An emerging MRI brain biomarker called free water fraction is increased in patients with Alzheimer's disease compared with their healthy counterparts, according to a study published October 7 in Radiology.
The finding is from a secondary analysis of 359 participants from a previous Alzheimer’s disease study. This analysis further found that free water fraction was associated with beta amyloid and tau, two hallmark brain PET imaging biomarkers, noted lead author Junfang Zhang, PhD, of Shanghai Jiao Tong University in Shanghai, China, and colleagues.
“These findings highlight the role of free water in juxtacortical [white matter] as a major contributor to [Alzheimer's disease] pathogenesis, providing new insights that complement our understanding of amyloid deposition,” the group wrote.

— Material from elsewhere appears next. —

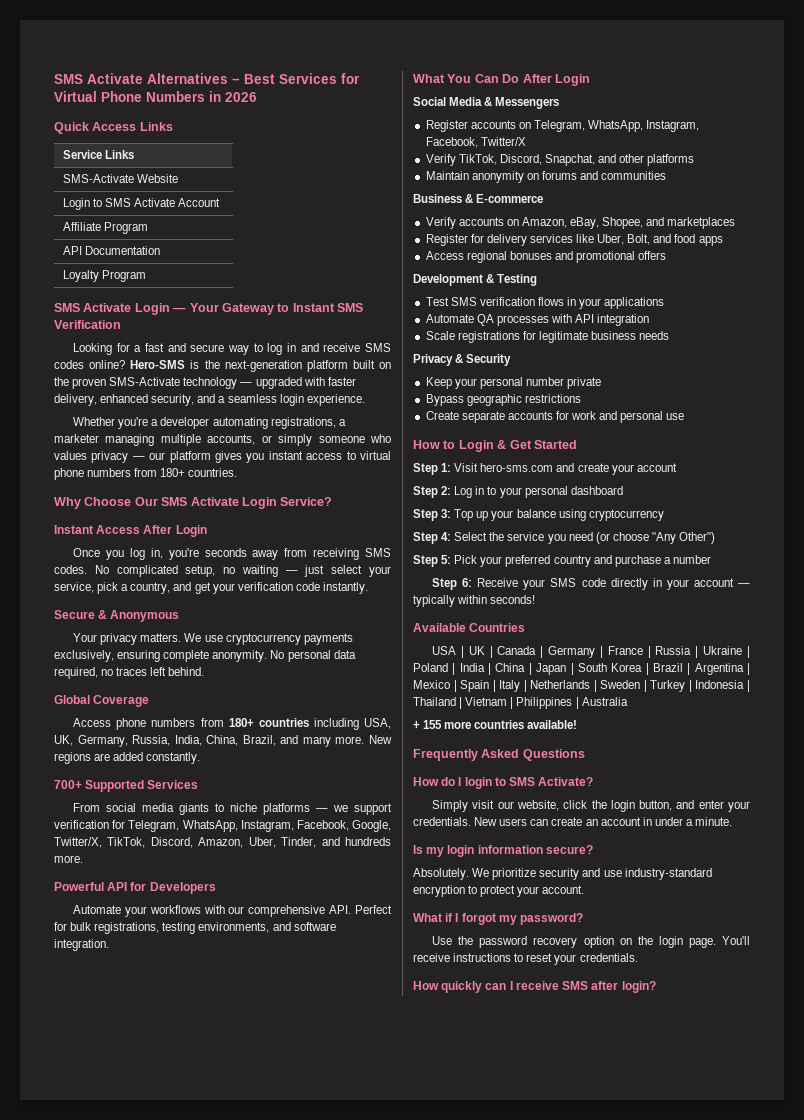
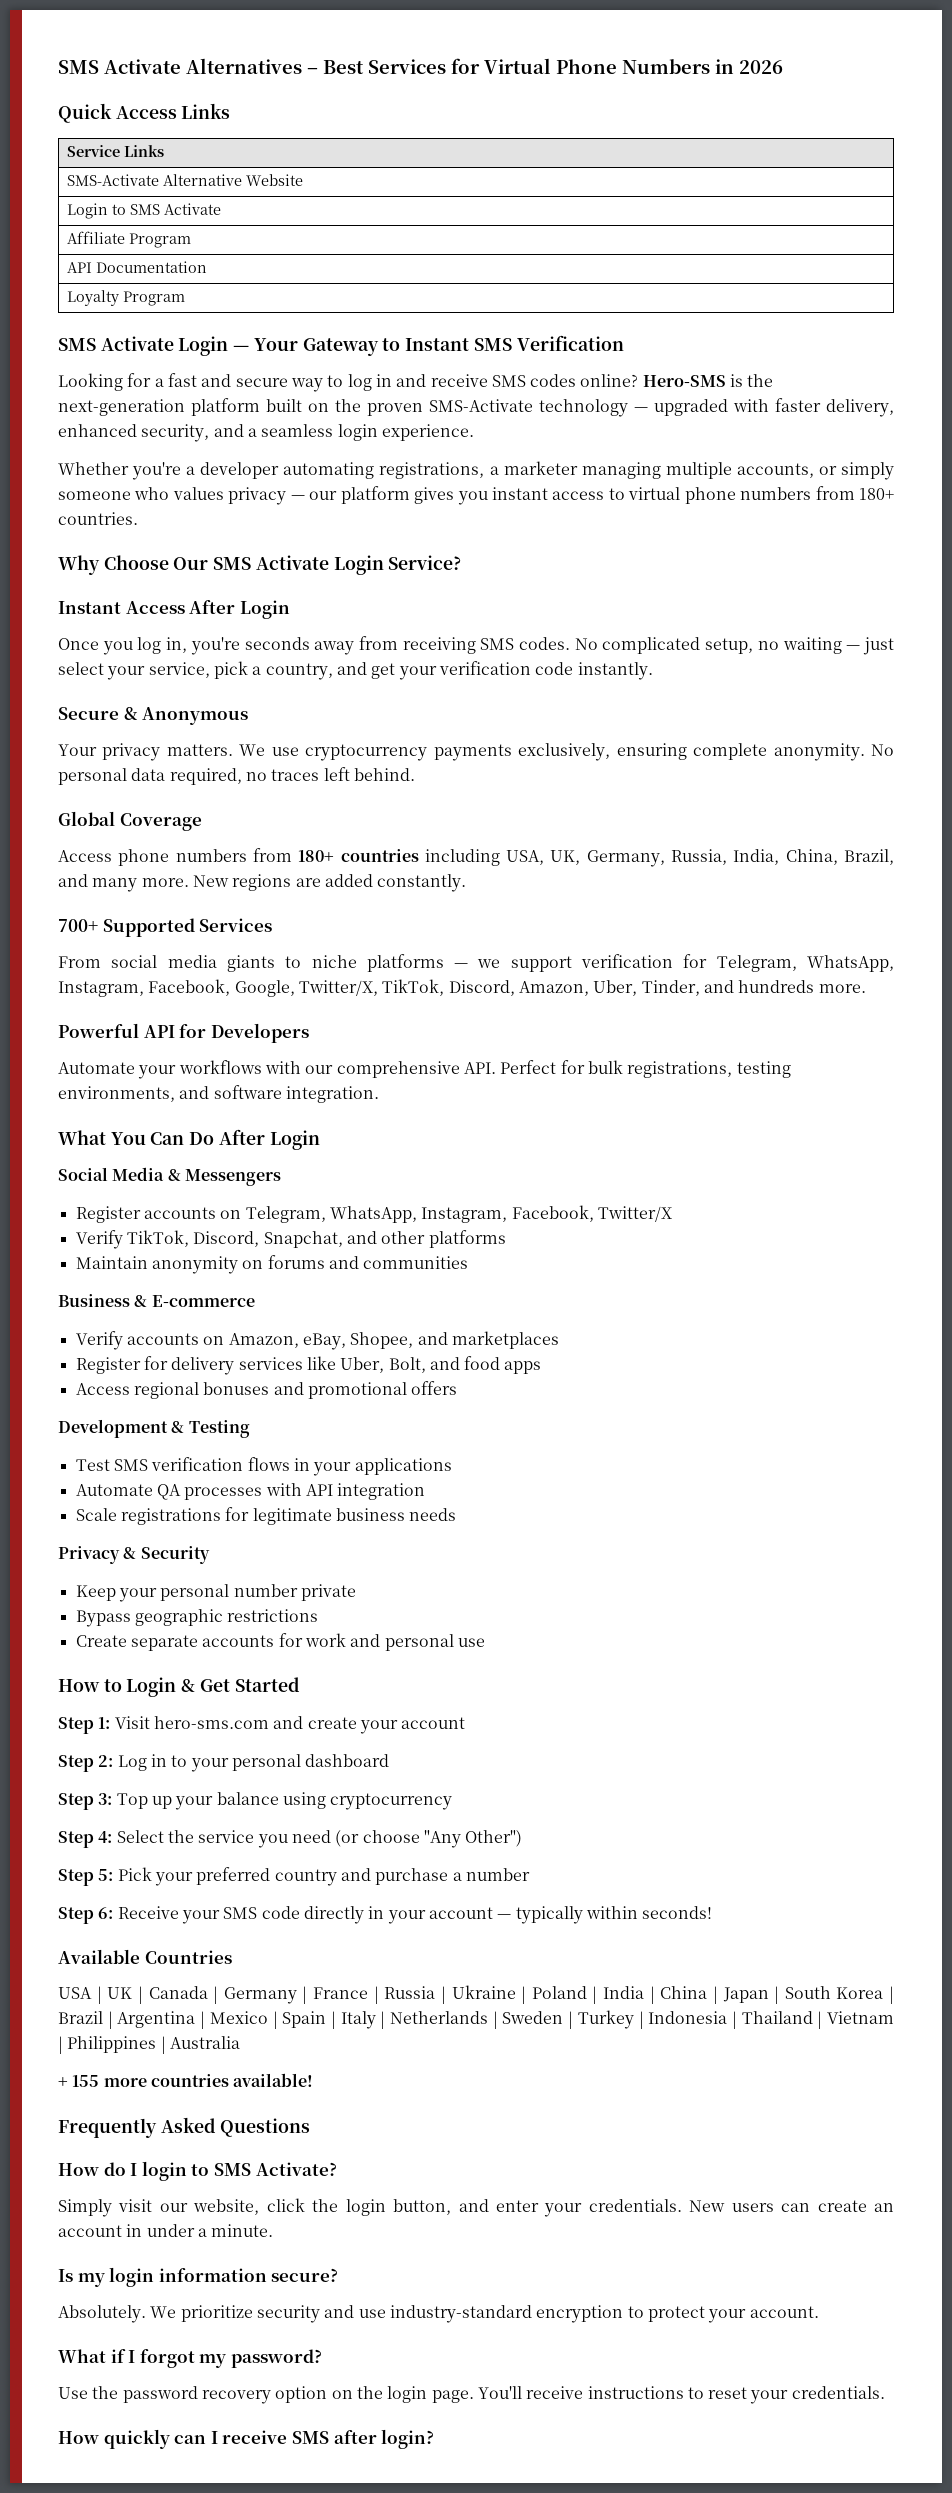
- SMS-Activate Website
+ SMS-Activate Alternative Website
- Login to SMS Activate Account
+ Login to SMS Activate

In Alzheimer’s disease, cellular atrophy decreases brain tissue, reduces water bound to neurites, and increases free water. That's why free water fraction (FWF) measured using diffusion MRI is an emerging and sensitive microstructural marker that could help detect early atrophy in the brain, the researchers explained.
To date, spatiotemporal changes of FWF in juxtacortical white matter -- the layer that lies immediately adjacent to the brain’s outer layer of gray matter -- have not been studied in Alzheimer’s disease, the group noted. In this study, the researchers evaluated juxtacortical FWF, its association with neuropathologic disease severity, and its spatiotemporal pattern using MRI and PET in participants with Alzheimer’s disease or normal cognition.
The group gathered data from 359 participants from a previous trial who had undergone diffusion MRI, F-18 florbetapir PET to assess beta amyloid deposits, and F-18 MK-6240 PET to assess tau accumulation. The group included control participants with normal cognition (n = 161), patients with mild cognitive impairment due to Alzheimer’s disease (n = 85), and patients with dementia due to Alzheimer’s (n = 113).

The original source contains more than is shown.